- Your task -
Return each line of the entries that holds the string "none".

▼

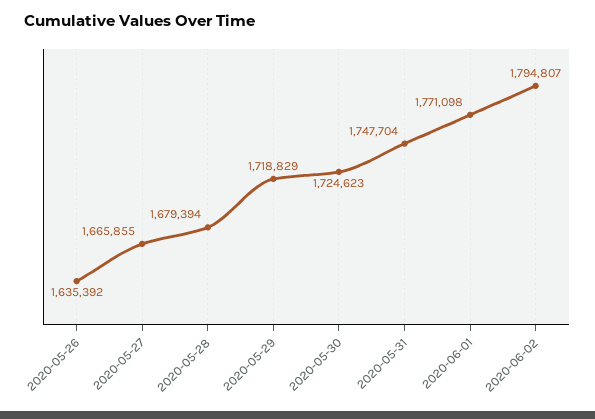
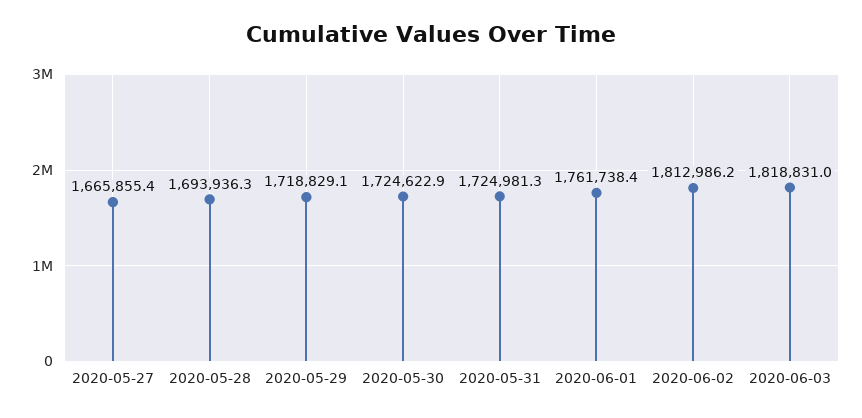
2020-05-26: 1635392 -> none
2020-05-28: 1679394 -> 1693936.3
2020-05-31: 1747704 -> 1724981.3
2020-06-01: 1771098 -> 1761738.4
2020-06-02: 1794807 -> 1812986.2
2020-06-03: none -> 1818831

▲
▼

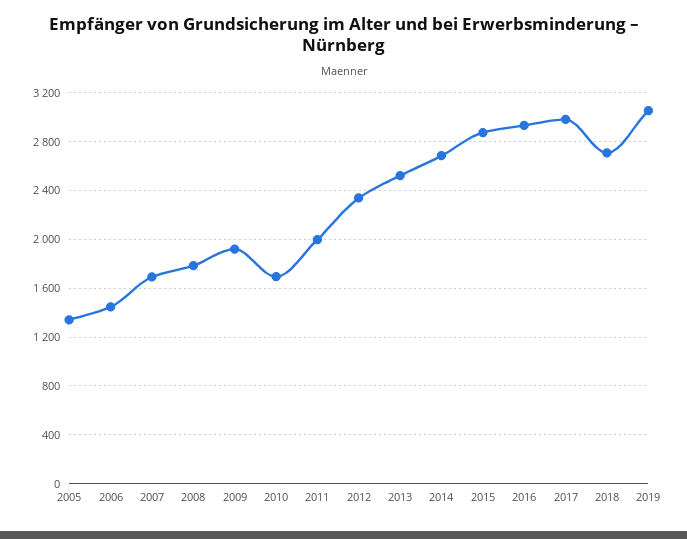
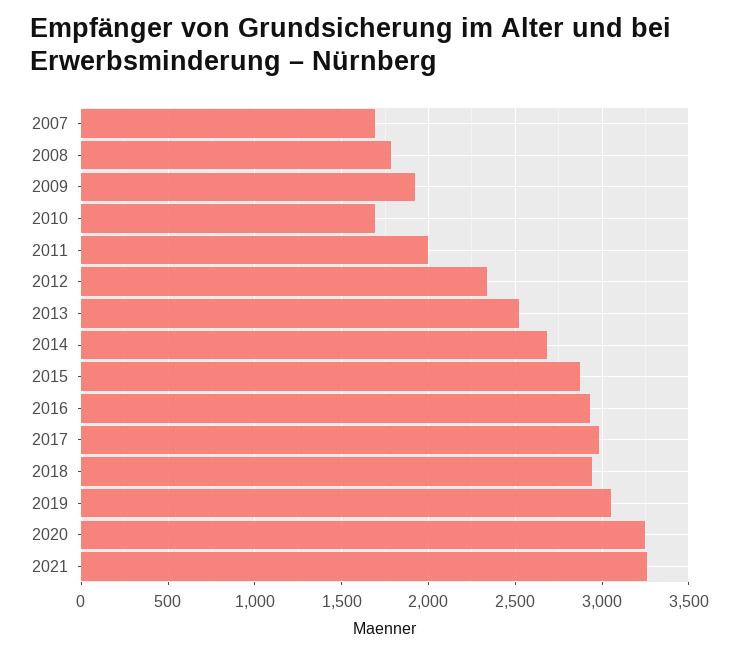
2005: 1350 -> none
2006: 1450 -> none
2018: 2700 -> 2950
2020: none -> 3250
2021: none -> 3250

▲

- Your response -
2020-05-26: 1635392 -> none
2020-06-03: none -> 1818831
2005: 1350 -> none
2006: 1450 -> none
2020: none -> 3250
2021: none -> 3250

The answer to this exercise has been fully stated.